Okay - makes sense on up to 2 Tor relays per physical core with the goal of not
wasting CPU cycles, given the fluctuations of Tor and the expensive hardware.
No, don't have all the network capacity covered and agree everything is costly.
For 10 Gbps unmetered, not many options under $600/mo comfortable with Tor
relays so I'm alternating between colocation and dedicated bare metal servers,
depending on location, hardware availability, price, support to bring my own
IPv4 and announce my ASN, some semblance of ASN and geographic diversity for
Tor, etc.
For 40 Gbps unmetered, not seeing much under $2k/mo.
Open to suggestions / guidance on network capacity, colocation, and bare metal
servers. Don't know what I don't know so maybe I should be asking other
questions?
When doing colocation, any suggestions on how best to set everything up? Router
or only layer 3 switch or put compute node directly on internet connection?
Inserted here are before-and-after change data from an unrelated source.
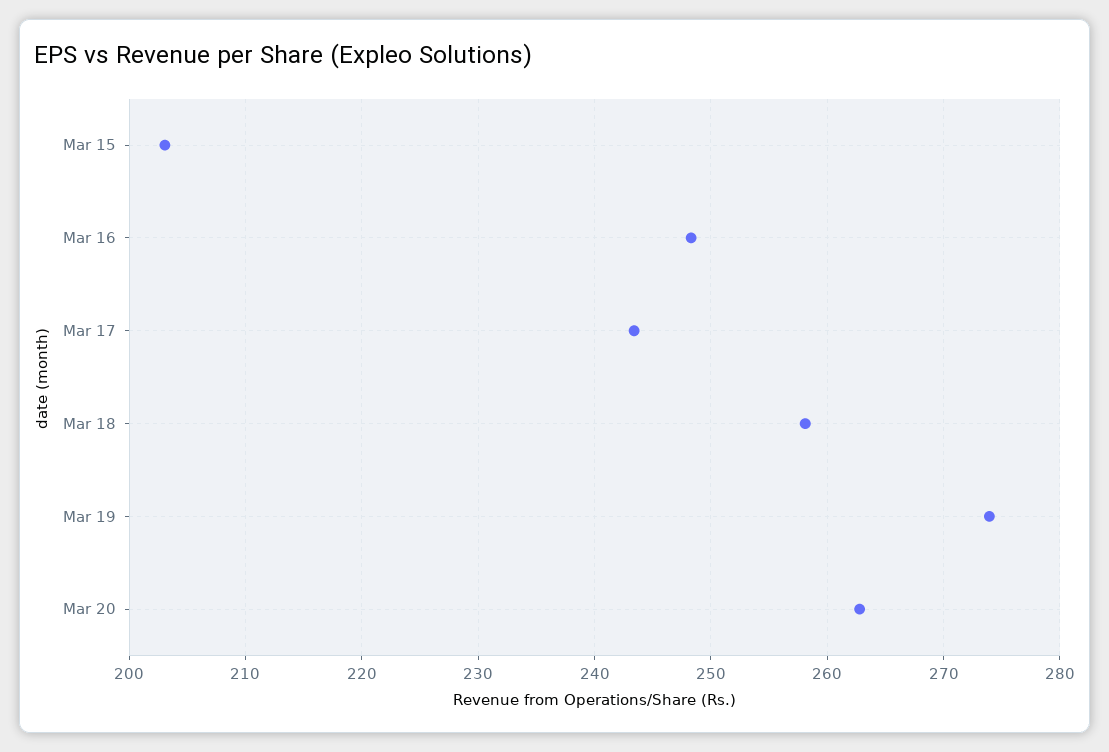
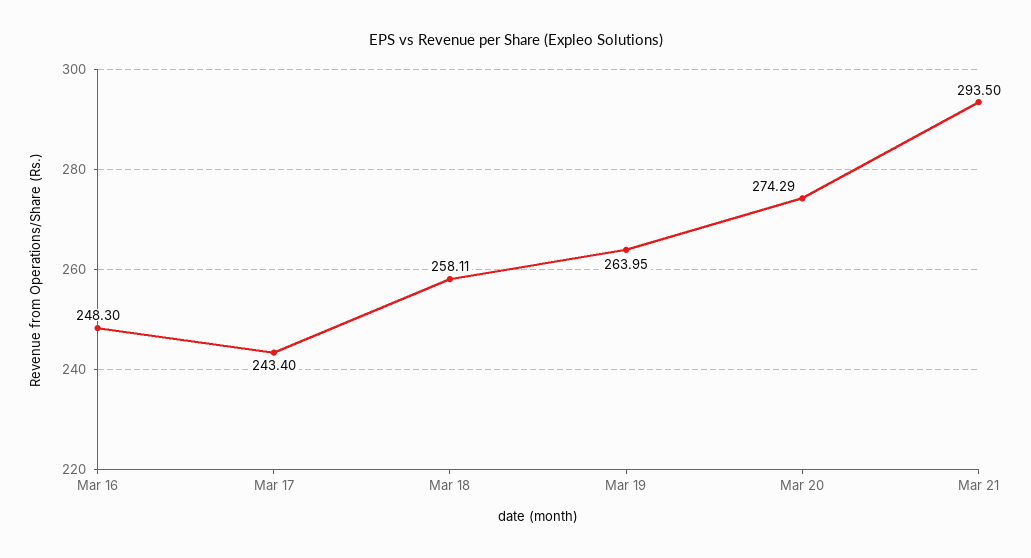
Mar 15: 203 -> none
Mar 19: 274 -> 263.95
Mar 20: 263 -> 274.29
Mar 21: none -> 293.5

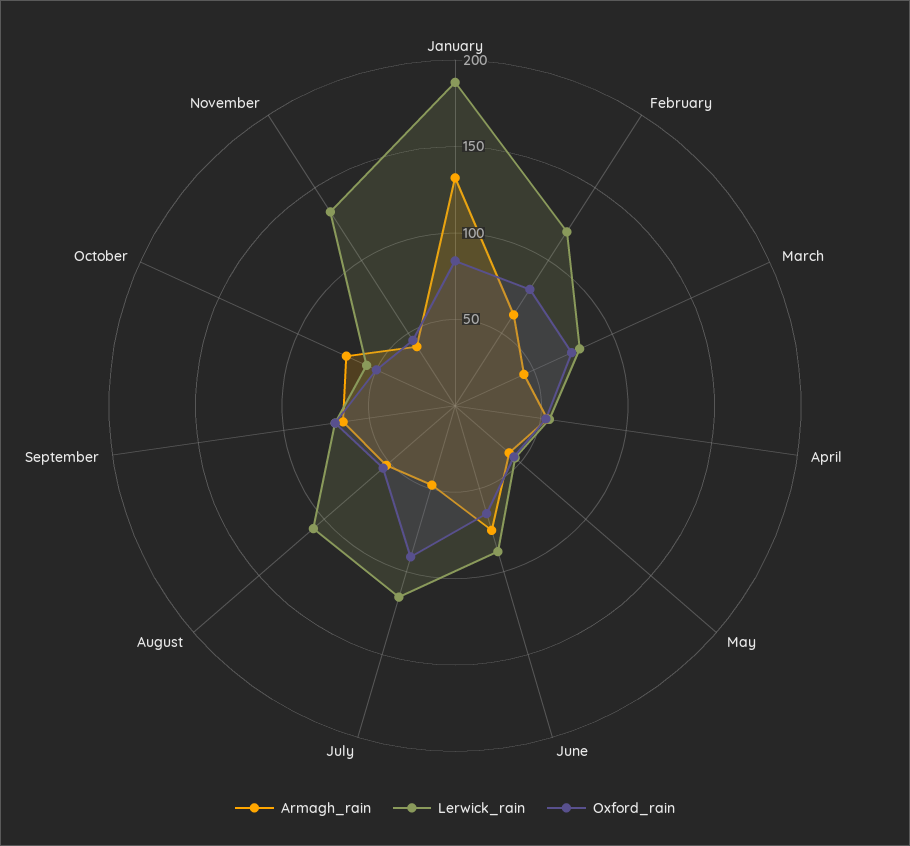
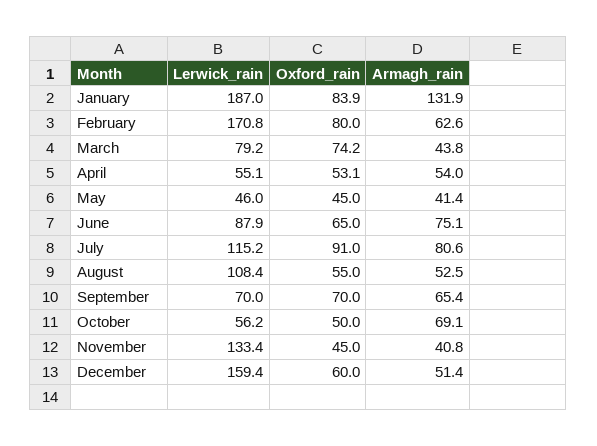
Lerwick_rain, February: 120 -> 170.8
Armagh_rain, July: 50 -> 80.6
Lerwick_rain, December: none -> 159.4
Oxford_rain, December: none -> 60
Armagh_rain, December: none -> 51.4

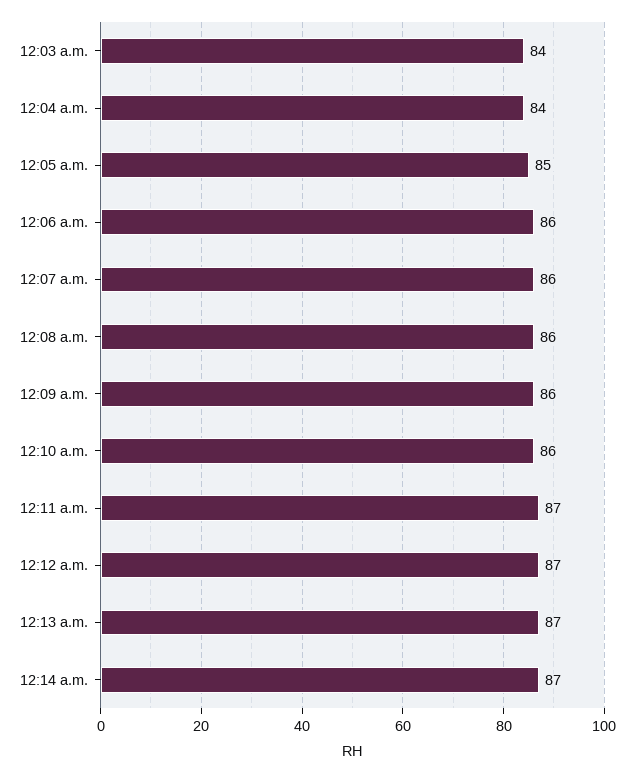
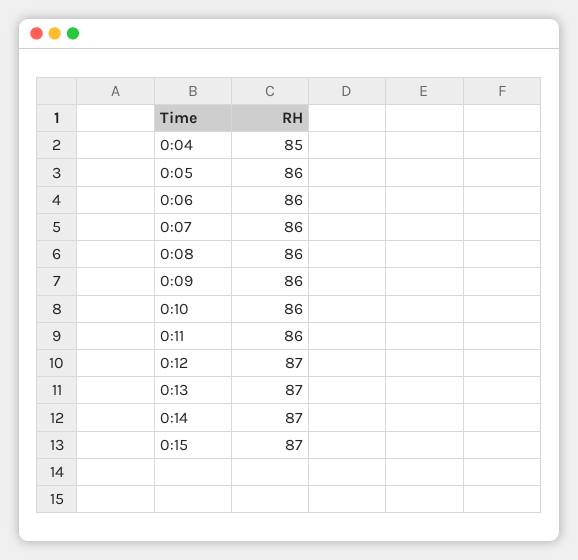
12:03 a.m.: 84 -> none
12:04 a.m.: 84 -> 85
12:05 a.m.: 85 -> 86
12:11 a.m.: 87 -> 86
0:15: none -> 87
Worth using a transparent firewall/bridging, DMZ or NAT?
On Friday, February 21st, 2025 at 2:40 AM, mail--- via tor-relays
<tor-relays@lists.torproject.org> wrote:
> Hi,
>
>> Summary from your email - did I miss anything?
>
> Yes, with the general disclaimer (not to sound like a lawyer) that your
> mileage may vary. For example we run everything bare metal on FreeBSD and run
> a mix of guard/middle/exit relays. Running the same workload virtualized or
> on another operating system may impact the performance/overhead (either
> positively or negatively). Also your RAM budget of 4 GB per relay may be a
> bit on the safe side, I don't think it would hurt to lower this.
>
>> What are the primary factors that justify running up to two Tor relays per
>> physical core (leveraging SMT) versus a one-to-one mapping?
>
> Tor relays sadly don't scale well. They fluctuate on a daily basis (the Tor
> network as a whole does) and even their general utilization is kind of
> unpredictable. So I think there are two approaches to this:
>
> 1) Run 1 relay per physical core, accepting that your CPU will idle a large
> amount of the time (50%+ in our case).
>
> 2) Run multiple Tor relays per physical core until you saturate 90-95% of
> your CPU cycles, accepting additional system overhead/congestion.
>
> There is no right or wrong here. In our case we went with running multiple
> relays per core because we want to utilize the (very expensive) hardware we
> run on as much as possible. Every CPU cycle not spent on privacy enhancing
> services is a wasted CPU cycle from our point of view ;).
>
>> Is one-to-one mapping of Tor relay to core/thread the most compute- and
>> system-efficient approach?
>
> Yes, this should lower the amount of congestion (interrupts and stuff). In
> this sense it can also be beneficial to lock your NIC/irq threads to specific
> cores.
>
>> Are the clock speeds you listed base or turbo numbers (3.4, 2.25 and 2.0
>> Ghz)?
>
> Base indeed. No CPU is able to consistently maintain their turbo speed on
> this many cores. When all cores are utilized, the base speed pretty much is
> the max speed in practice.
>
>> From your real world scenario #2 and advice for the "fastest/best hardware",
>> would this type of server work well for a $20k budget?
>
> Looks like a capable server. That CPU looks powerful enough but keep in mind
> that it has a rather low clockspeed, so you will be running many medium speed
> relays. Nothing wrong with that since CPUs with this many cores simply
> don't/can't have high base clocks. Also I think 512 GB of RAM would be enough
> unless you run a *lot* of relays on it (which may be a viable strategy to
> utilize your CPU fully).
>
> Just a note: in my experience the Epyc platform (especially when self-build)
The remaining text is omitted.